Waymo offered a first look at its fleet of hybrid Chrysler Pacifica minivans today, showing off vehicles that pack an array of sensors and software that enable autonomous operation.
The self-driving fleet of 100 minivans from Waymo (which is run by Google’s parent company, Alphabet) will hit the streets in early 2017.
“With this great new minivan on the road in our test markets, we’ll learn how people of all ages, shapes, and group sizes experience our fully self-driving technology,” said John Krafcik, Waymo’s CEO, in a blog post today.
The company hasn’t revealed where the minivans will be located. Testing markets could include California, Washington, Arizona and Texas. Prototypes of the vehicles were tested at proving grounds in Michigan, Arizona and California.

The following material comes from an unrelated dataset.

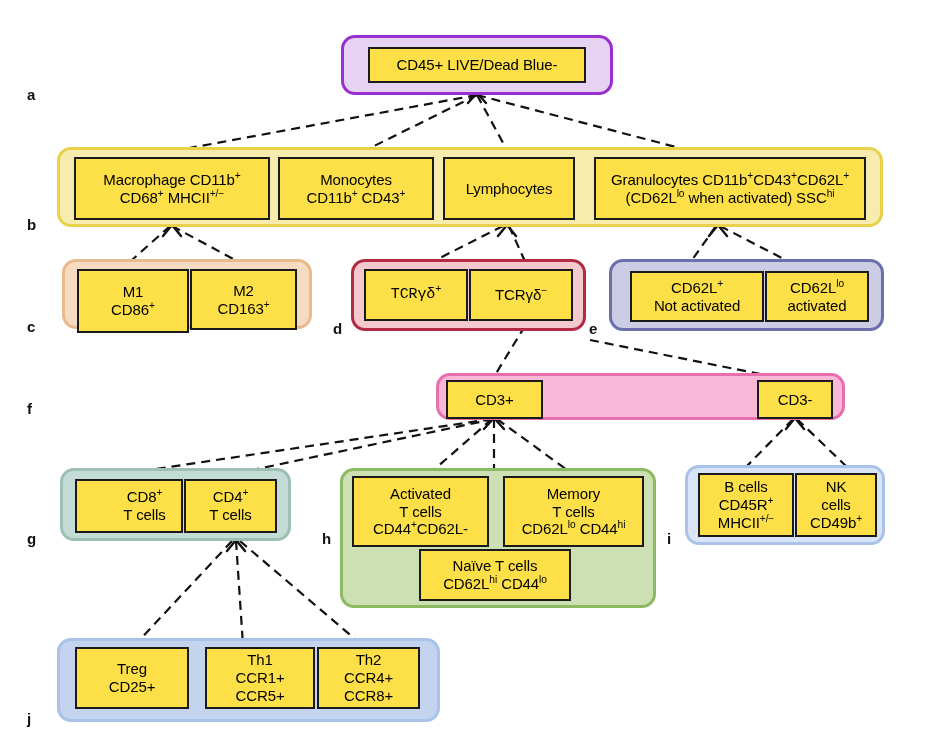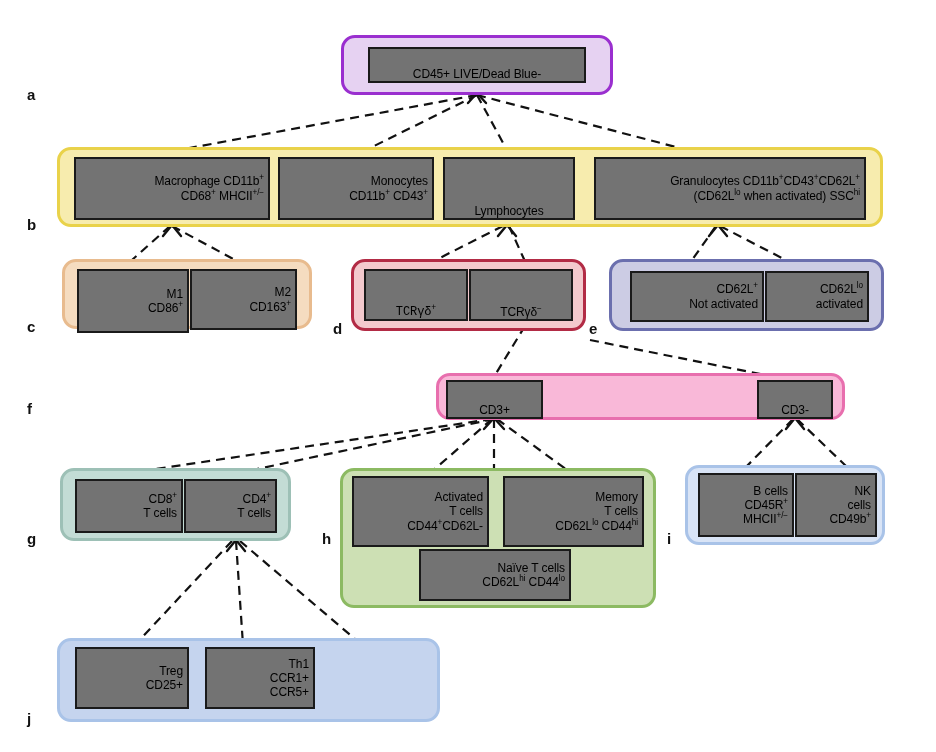"CD45+ LIVE/Dead Blue-" .node { align-items: flex-end -> center; background: #737373 -> #fde047; font-size: 12px -> 15px }
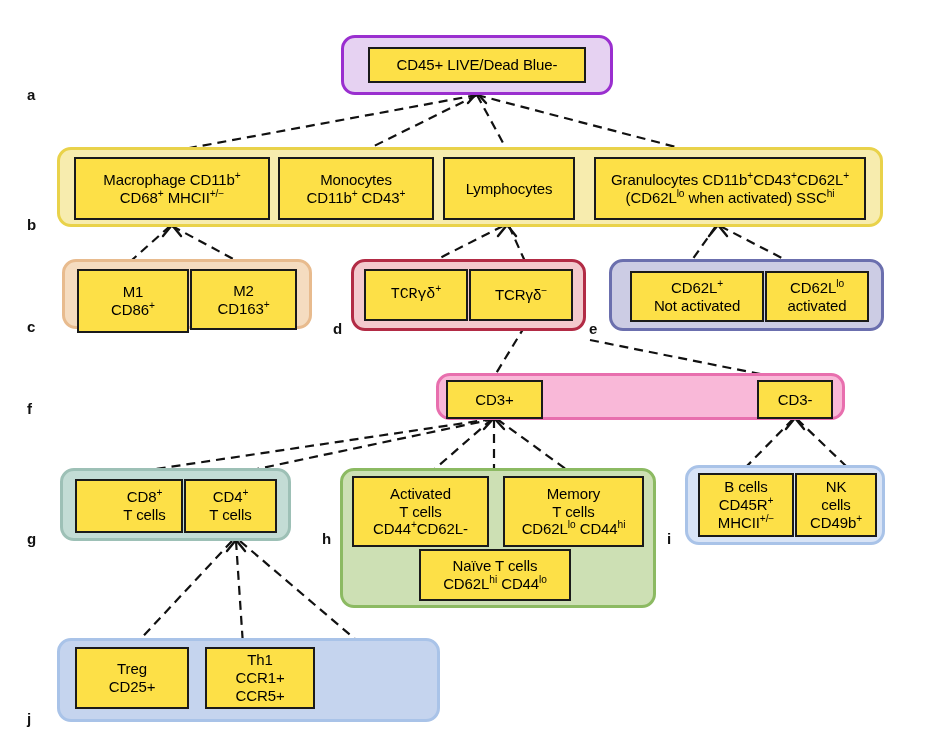"Th2" div.node { html: none -> <div> <span><span>Th2</span></span> <span><span>CCR4+</span></span> <span><span>CCR8+</span></span> </div> }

Waymo’s fleet is the result of years of investment in self-driving technology and prototypes by Google. Apple was also supposedly planning to build its own self-driving car. At one point, rumors even claimed the first Apple prototypes looked like a minivan.
Apple reportedly reigned in its automotive ambitions at the end of the summer, choosing to focus on creating a self-driving software platform rather than an actual Apple car. It’s unclear how much progress has been made on the project since Apple vet Bob Mansfield took charge of the so-called Project Titan.
The Waymo minivans are equipped with the company’s latest self-driving technology, a suite of updated sensors, all-new computers and other major system updates. Before going into production, Waymo and Chrysler put early prototypes though 200 hours of extreme-weather testing, but your chances of driving one soon in normal conditions are practically zero.